Collection entries
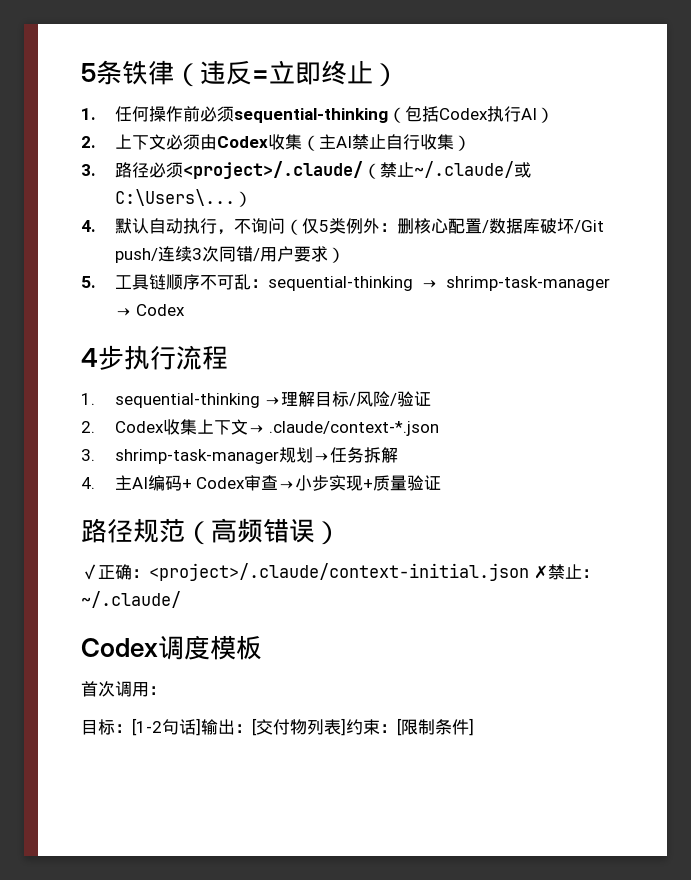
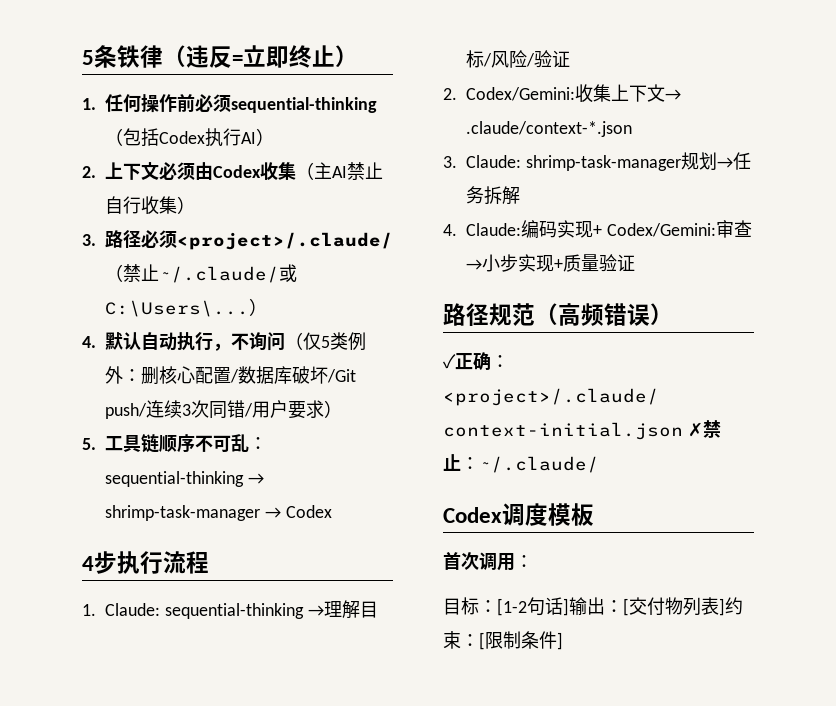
- 1. sequential-thinking →理解目标/风险/验证
+ 1. Claude: sequential-thinking →理解目标/风险/验证
- 2. Codex收集上下文→ .claude/context-*.json
+ 2. Codex/Gemini:收集上下文→ .claude/context-*.json
- 3. shrimp-task-manager规划→任务拆解
+ 3. Claude: shrimp-task-manager规划→任务拆解
- 4.主AI编码+ Codex审查→小步实现+质量验证
+ 4. Claude:编码实现+ Codex/Gemini:审查→小步实现+质量验证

[What is being asked]: An exact copy of the lines from the one containing "- 4.主AI编码+ Codex审查→小步实现+质量验证" through the end of the data above is the whole answer.

[Solution to this exercise]:
- 4.主AI编码+ Codex审查→小步实现+质量验证
+ 4. Claude:编码实现+ Codex/Gemini:审查→小步实现+质量验证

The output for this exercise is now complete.